Task statement: In the entries below, find each line with the string "wherever" and copy it.

Information provided:
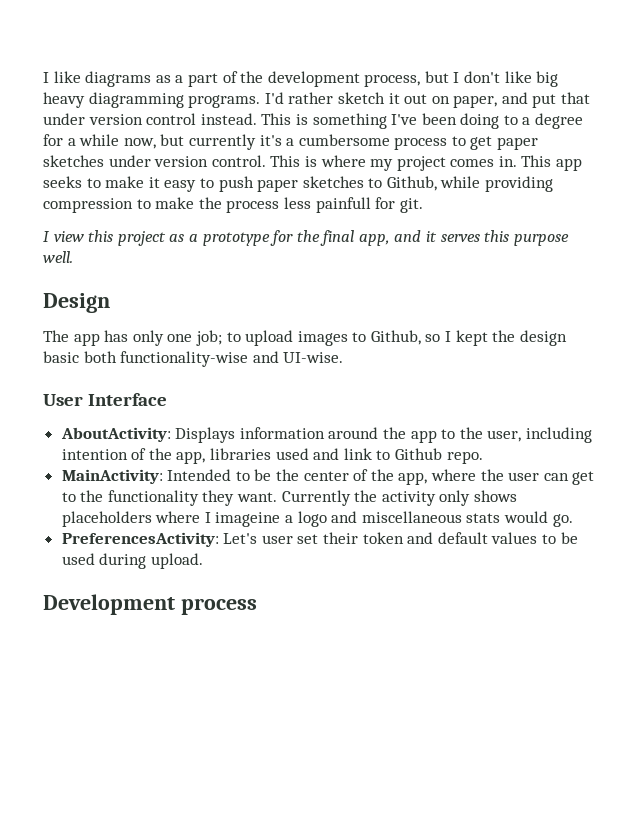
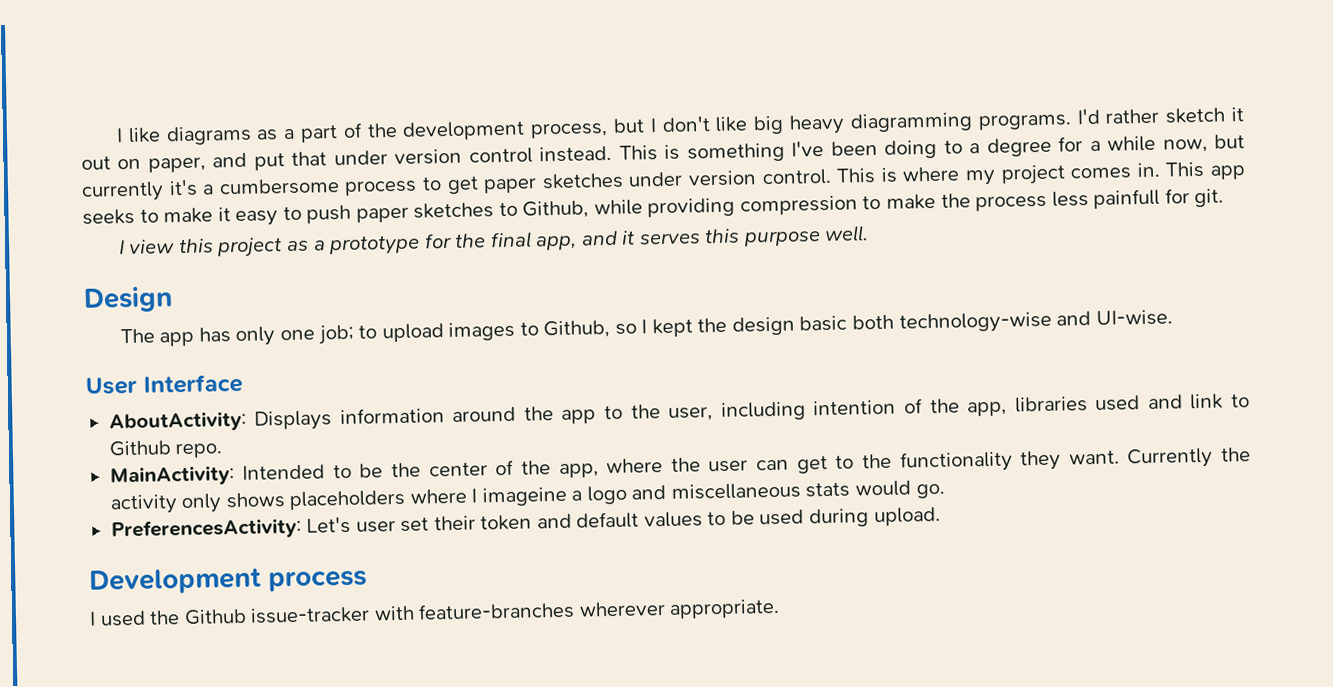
[120,351,249,367] functionality-wise -> [898,311,1052,334] technology-wise
(257, 606) none -> [89,598,781,627] // I used the Github issue-tracker with feature-branches wherever appropriate.

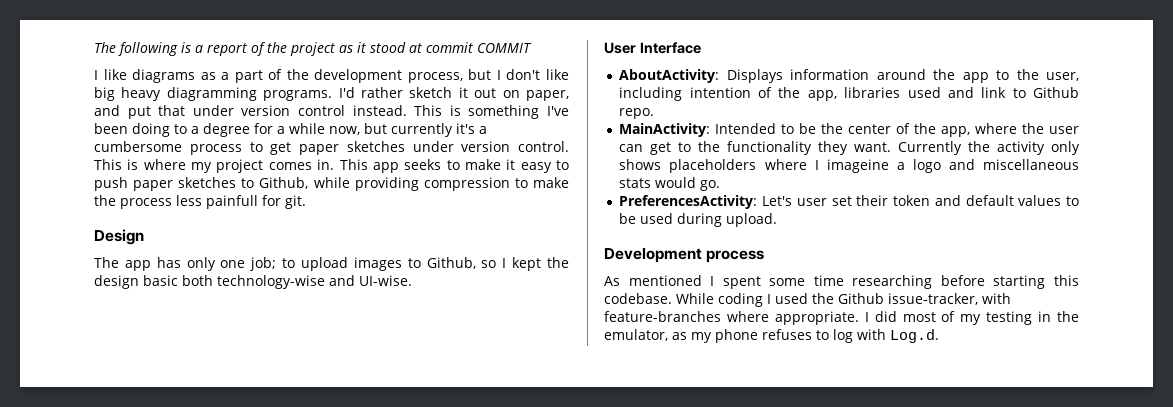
(115, 135) none -> [94,42,532,56] The following is a report of the project as it stood at commit COMMIT //
[117,225,870,258] // I view this project as a prototype for the final app, and it serves this purpose well. -> (306, 202) none
(367, 580) none -> [604,275,1079,289] [604,293,763,307] As mentioned I spent some time researching before starting this codebase. While coding
[250,606,371,624] issue-tracker -> [888,293,978,305] issue-tracker,
[578,598,781,619] wherever appropriate. -> [726,311,1079,325] [604,329,939,343] where appropriate. I did most of my testing in the emulator, as my phone refuses to log with Log.d.

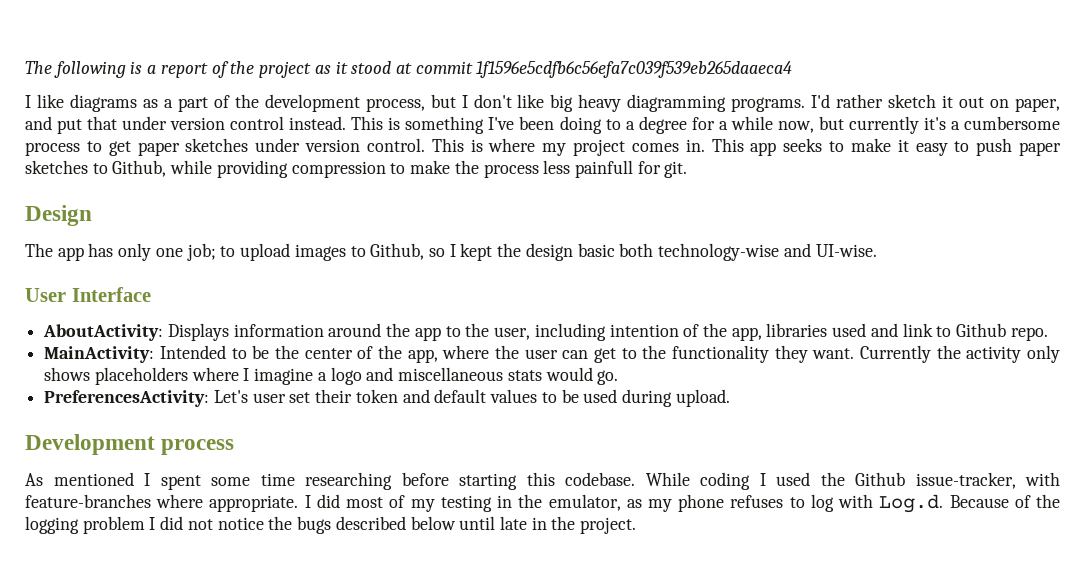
[477,43,532,53] COMMIT -> [476,61,793,78] 1f1596e5cdfb6c56efa7c039f539eb265daaeca4
[826,159,889,173] imageine -> [254,368,314,385] imagine
(939, 336) none -> [949,494,1061,508] [25,516,637,534] Because of the logging problem I did not notice the bugs described below until late in the project.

Task solution:
(257, 606) none -> [89,598,781,627] // I used the Github issue-tracker with feature-branches wherever appropriate.
[578,598,781,619] wherever appropriate. -> [726,311,1079,325] [604,329,939,343] where appropriate. I did most of my testing in the emulator, as my phone refuses to log with Log.d.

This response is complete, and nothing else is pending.